EXERCISE INSTRUCTIONS
An exact, complete copy of the lines below is the expected answer.

__________

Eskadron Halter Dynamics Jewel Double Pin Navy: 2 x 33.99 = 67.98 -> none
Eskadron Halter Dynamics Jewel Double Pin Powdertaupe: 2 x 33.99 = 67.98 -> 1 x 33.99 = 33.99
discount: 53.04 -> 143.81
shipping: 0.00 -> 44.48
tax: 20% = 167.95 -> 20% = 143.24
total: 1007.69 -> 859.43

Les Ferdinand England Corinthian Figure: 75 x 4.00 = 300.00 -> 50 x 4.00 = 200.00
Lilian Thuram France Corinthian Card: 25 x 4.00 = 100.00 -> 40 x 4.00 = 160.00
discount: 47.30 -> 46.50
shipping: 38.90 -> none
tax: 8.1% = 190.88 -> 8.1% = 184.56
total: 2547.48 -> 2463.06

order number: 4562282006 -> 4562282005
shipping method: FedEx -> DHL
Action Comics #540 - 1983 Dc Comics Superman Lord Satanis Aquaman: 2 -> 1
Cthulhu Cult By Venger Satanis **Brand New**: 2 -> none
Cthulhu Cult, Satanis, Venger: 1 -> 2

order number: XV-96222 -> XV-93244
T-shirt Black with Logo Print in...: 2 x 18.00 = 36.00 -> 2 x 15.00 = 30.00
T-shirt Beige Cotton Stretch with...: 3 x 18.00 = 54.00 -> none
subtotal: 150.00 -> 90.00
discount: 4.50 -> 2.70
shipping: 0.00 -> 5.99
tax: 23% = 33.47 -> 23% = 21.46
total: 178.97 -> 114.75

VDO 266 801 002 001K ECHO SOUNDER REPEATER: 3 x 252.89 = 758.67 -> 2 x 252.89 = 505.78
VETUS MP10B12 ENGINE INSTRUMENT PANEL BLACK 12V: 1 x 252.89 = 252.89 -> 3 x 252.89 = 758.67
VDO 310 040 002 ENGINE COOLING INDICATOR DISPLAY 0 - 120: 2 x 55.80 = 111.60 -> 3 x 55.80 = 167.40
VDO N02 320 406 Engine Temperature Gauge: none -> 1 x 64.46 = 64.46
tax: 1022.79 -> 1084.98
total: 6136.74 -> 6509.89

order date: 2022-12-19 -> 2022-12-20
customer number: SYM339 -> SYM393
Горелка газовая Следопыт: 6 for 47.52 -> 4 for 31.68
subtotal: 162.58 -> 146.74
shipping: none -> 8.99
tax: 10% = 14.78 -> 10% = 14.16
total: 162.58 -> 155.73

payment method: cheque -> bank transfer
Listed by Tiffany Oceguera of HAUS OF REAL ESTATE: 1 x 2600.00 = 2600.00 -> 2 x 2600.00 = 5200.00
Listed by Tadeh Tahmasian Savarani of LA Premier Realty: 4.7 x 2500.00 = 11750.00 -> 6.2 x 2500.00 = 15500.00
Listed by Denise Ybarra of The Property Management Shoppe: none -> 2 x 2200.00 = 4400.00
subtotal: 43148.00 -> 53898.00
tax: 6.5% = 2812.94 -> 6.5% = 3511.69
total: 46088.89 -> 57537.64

__________

EXERCISE OUTPUT
Eskadron Halter Dynamics Jewel Double Pin Navy: 2 x 33.99 = 67.98 -> none
Eskadron Halter Dynamics Jewel Double Pin Powdertaupe: 2 x 33.99 = 67.98 -> 1 x 33.99 = 33.99
discount: 53.04 -> 143.81
shipping: 0.00 -> 44.48
tax: 20% = 167.95 -> 20% = 143.24
total: 1007.69 -> 859.43

Les Ferdinand England Corinthian Figure: 75 x 4.00 = 300.00 -> 50 x 4.00 = 200.00
Lilian Thuram France Corinthian Card: 25 x 4.00 = 100.00 -> 40 x 4.00 = 160.00
discount: 47.30 -> 46.50
shipping: 38.90 -> none
tax: 8.1% = 190.88 -> 8.1% = 184.56
total: 2547.48 -> 2463.06

order number: 4562282006 -> 4562282005
shipping method: FedEx -> DHL
Action Comics #540 - 1983 Dc Comics Superman Lord Satanis Aquaman: 2 -> 1
Cthulhu Cult By Venger Satanis **Brand New**: 2 -> none
Cthulhu Cult, Satanis, Venger: 1 -> 2

order number: XV-96222 -> XV-93244
T-shirt Black with Logo Print in...: 2 x 18.00 = 36.00 -> 2 x 15.00 = 30.00
T-shirt Beige Cotton Stretch with...: 3 x 18.00 = 54.00 -> none
subtotal: 150.00 -> 90.00
discount: 4.50 -> 2.70
shipping: 0.00 -> 5.99
tax: 23% = 33.47 -> 23% = 21.46
total: 178.97 -> 114.75

VDO 266 801 002 001K ECHO SOUNDER REPEATER: 3 x 252.89 = 758.67 -> 2 x 252.89 = 505.78
VETUS MP10B12 ENGINE INSTRUMENT PANEL BLACK 12V: 1 x 252.89 = 252.89 -> 3 x 252.89 = 758.67
VDO 310 040 002 ENGINE COOLING INDICATOR DISPLAY 0 - 120: 2 x 55.80 = 111.60 -> 3 x 55.80 = 167.40
VDO N02 320 406 Engine Temperature Gauge: none -> 1 x 64.46 = 64.46
tax: 1022.79 -> 1084.98
total: 6136.74 -> 6509.89

order date: 2022-12-19 -> 2022-12-20
customer number: SYM339 -> SYM393
Горелка газовая Следопыт: 6 for 47.52 -> 4 for 31.68
subtotal: 162.58 -> 146.74
shipping: none -> 8.99
tax: 10% = 14.78 -> 10% = 14.16
total: 162.58 -> 155.73

payment method: cheque -> bank transfer
Listed by Tiffany Oceguera of HAUS OF REAL ESTATE: 1 x 2600.00 = 2600.00 -> 2 x 2600.00 = 5200.00
Listed by Tadeh Tahmasian Savarani of LA Premier Realty: 4.7 x 2500.00 = 11750.00 -> 6.2 x 2500.00 = 15500.00
Listed by Denise Ybarra of The Property Management Shoppe: none -> 2 x 2200.00 = 4400.00
subtotal: 43148.00 -> 53898.00
tax: 6.5% = 2812.94 -> 6.5% = 3511.69
total: 46088.89 -> 57537.64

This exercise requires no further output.